• _Goal of the exercise_
Leaving out every picture, retype the lines below from the top through the one that contains "font-size: 38px ->".

(Code change snippets)
Content starts

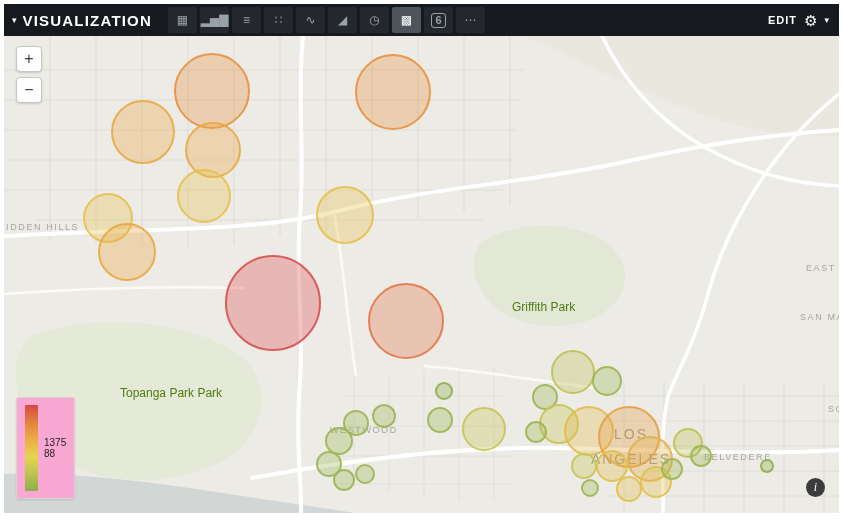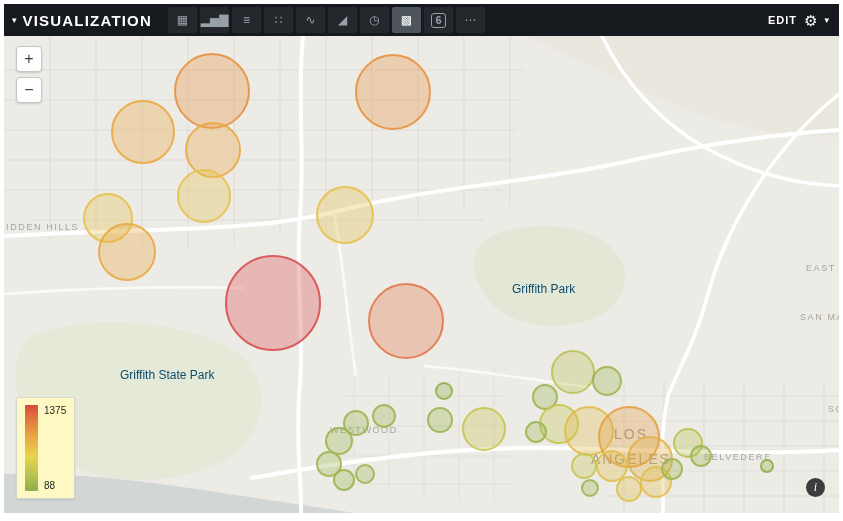"Griffith Park" .map-label.park { color: #0c4a6e -> #4d7c0f; margin-top: none -> 18px }
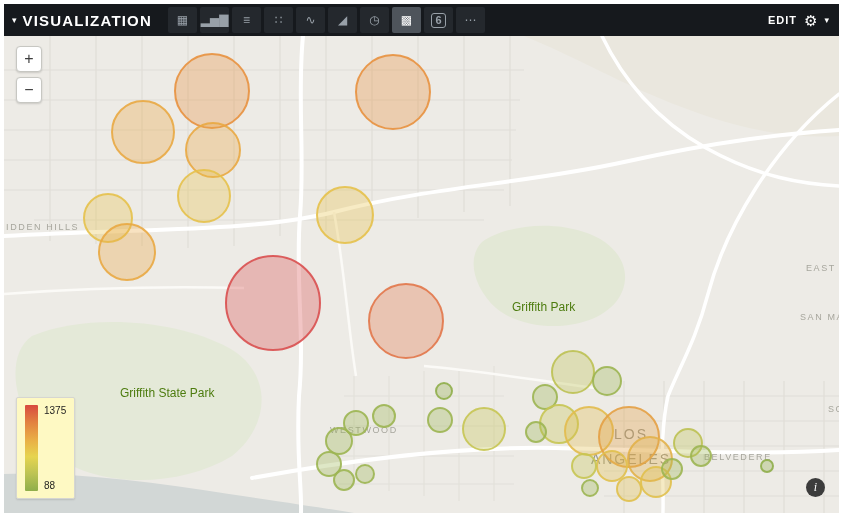"Griffith State Park" span.map-label { text: Griffith State -> Topanga Park }
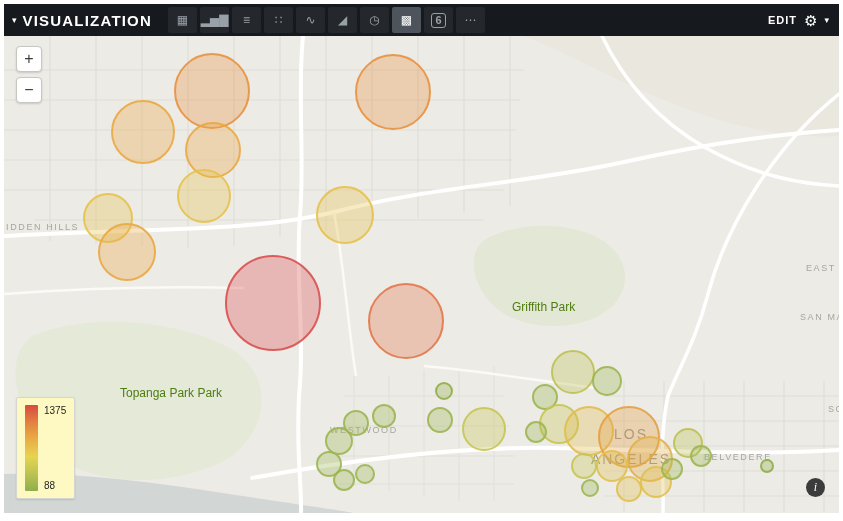"1375" .legend { align-items: none -> center; background: #fef9c3 -> #f9a8d4 }
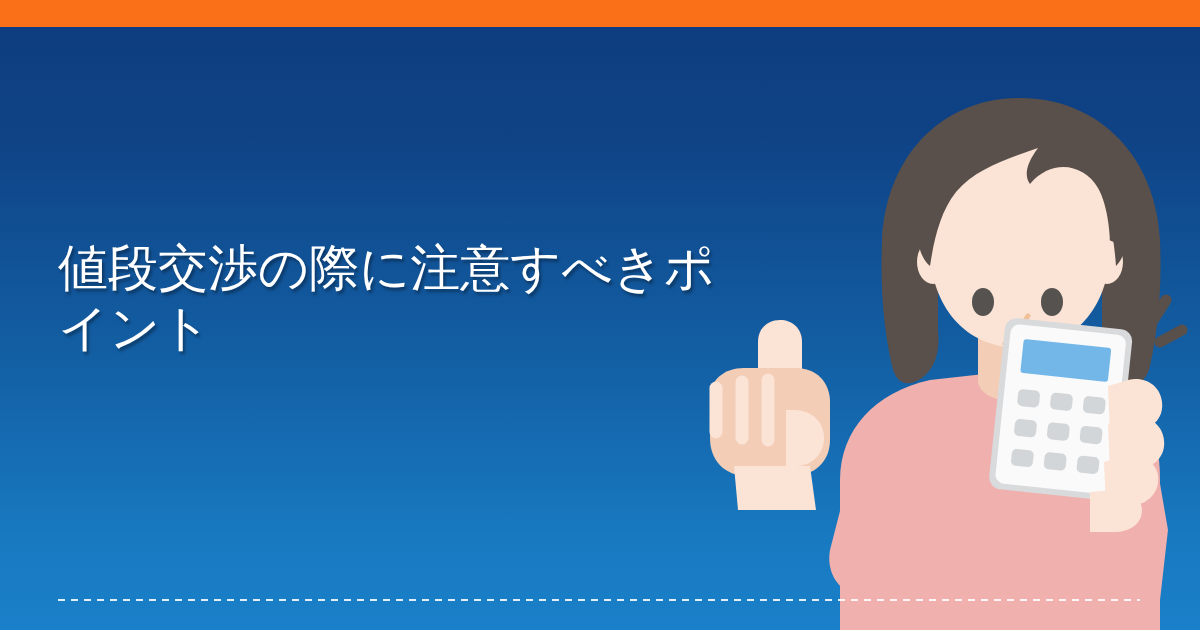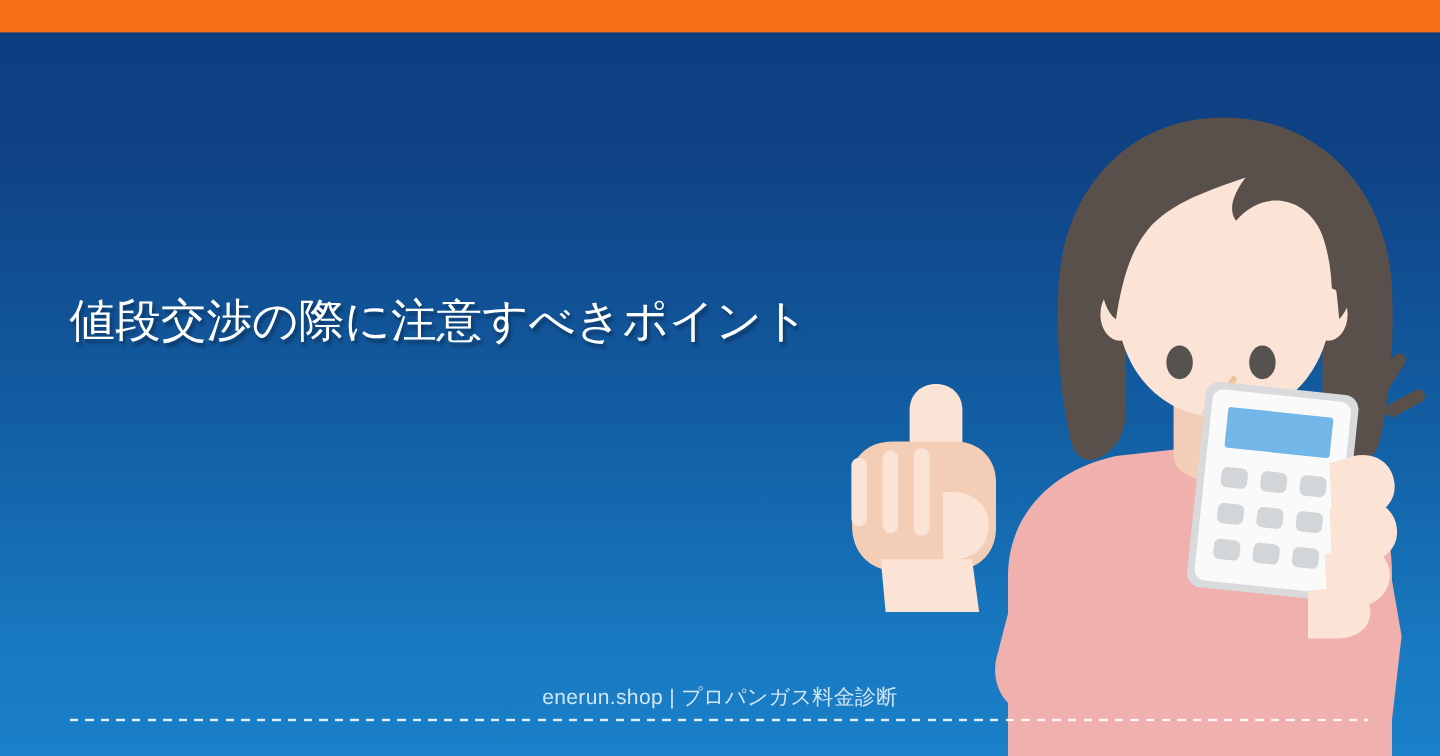"値段交渉の際に注意すべきポイント" .title { font-size: 38px -> 50px }
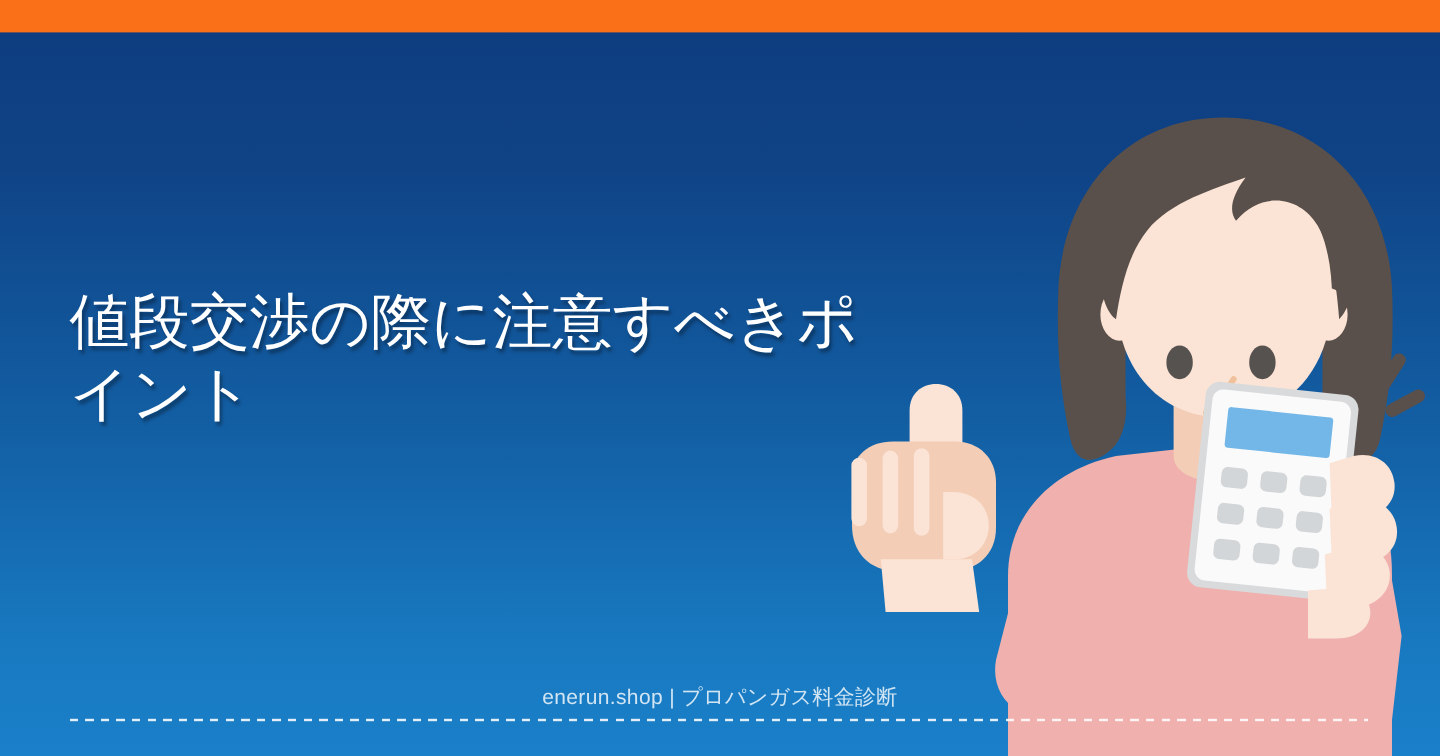"enerun.shop | プロパンガス料金診断" div.footer-text { html: <div>enerun.shop | プロパンガス料金診断</div> -> none }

Content ends

• _Written answer_
"Griffith Park" .map-label.park { color: #0c4a6e -> #4d7c0f; margin-top: none -> 18px }
"Griffith State Park" span.map-label { text: Griffith State -> Topanga Park }
"1375" .legend { align-items: none -> center; background: #fef9c3 -> #f9a8d4 }
"値段交渉の際に注意すべきポイント" .title { font-size: 38px -> 50px }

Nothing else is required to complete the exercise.